So I decided right there and then that one or two children would be nice and I would like to start around thirty-ish, and planned to make that a reality on my thirtieth birthday. I remembered that conversation and really went about to find the right man to marry.
All
went as planned, until my husband did not comply with my wishes to go
ahead with what was agreed upon before the wedding, to have a family
and move from a small, one-bedroom apartment to a larger one, a more
accommodating home. I understood that it’s a difficult thing to achieve in Manhattan, where space is limited and expensive. To
move from his rent-controlled, bachelor flat in the prestigious
Soho-bordering neighborhood [today NOLITA] to a bigger flat, did not
suit his fancy.
I did not want to let go of my dream and so therefore, I let go of the newly wed husband of mine. It was not a decision made with ease, and there were other reasons involved.
Living
by myself outside the city with my sister and her children in the same
building, had been the right decision to be able to slowly overcome the
pain of not having what I thought was so desirable - a family.
Years
went by and two more relationships came and went, both not yielding to
the ever-stronger physical and mental desire of having a child.
Perhaps
I have been too traditional in my European upbringing, feeling that
love will find me… instead of looking directly for it and going on a
dating web site to meet somebody who wanted to share the same dream.

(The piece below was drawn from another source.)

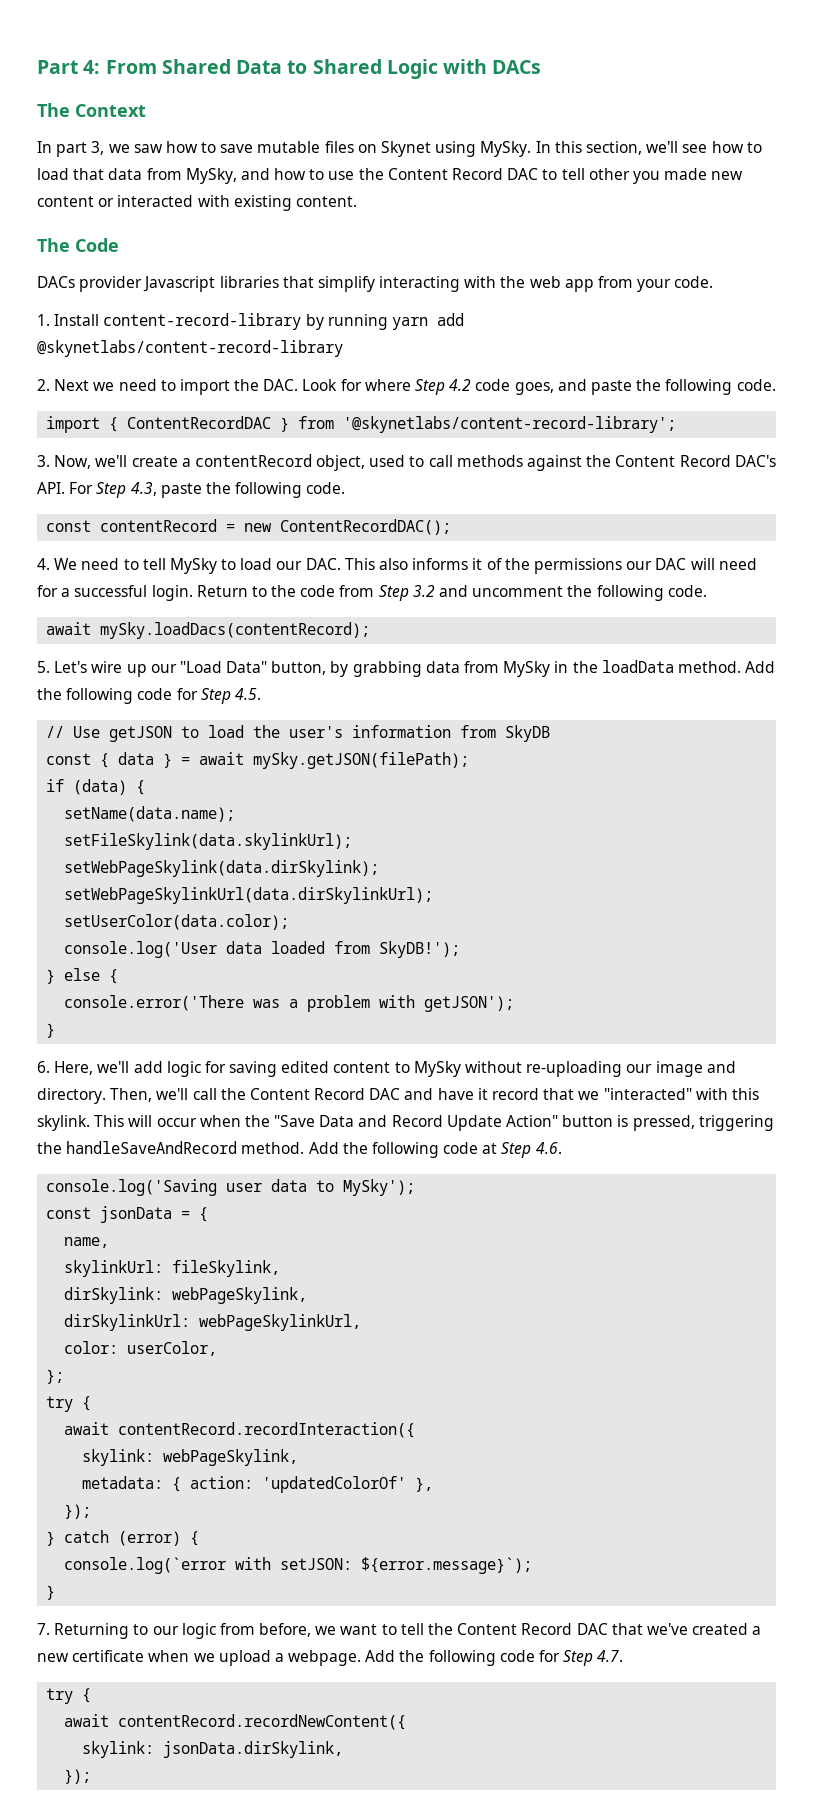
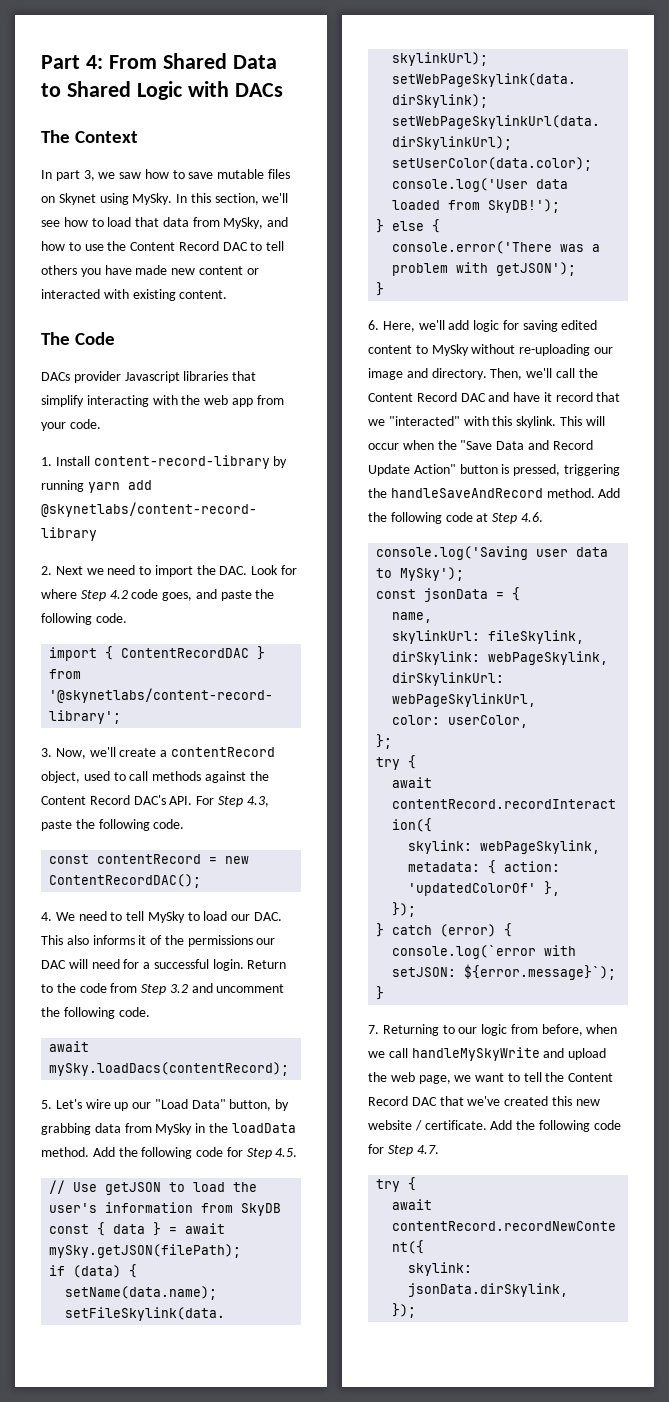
[588,168,660,184] other you -> [41,265,132,277] others you have
(312, 1630) none -> [586,1024,618,1034] [368,1047,607,1061] [368,1072,451,1084] when we call handleMySkyWrite and upload the web page,
[752,1626,762,1635] [37,1650,362,1666] a new certificate when we upload a webpage. -> [551,1096,600,1106] [368,1120,487,1131] this new website / certificate.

I met Egon without internet help, but contacted him for that very reason, as one of his occupations is that of a computer tutor. His other passion in life is art.
I
remained in my newly found, exciting relationship, but was not getting
a commitment or even a willingness to make any commitment whatsoever.
The
energy I sent out must have not been in harmony with my desires,
according to Esther and Jerry Hicks, [The Teachings of Abraham]. I must have sabotaged. The law of attraction: “Ask and it is given.”
All
the self-help books I read did not help me there and I became
frustrated, sad and bitchy [also because he spent too much time with
the computers instead with me, so one day I smashed the damn thing]. CAN YOU IMAGINE? I DONT KNOW WHY I LET HER GO THROUGH WITH IT!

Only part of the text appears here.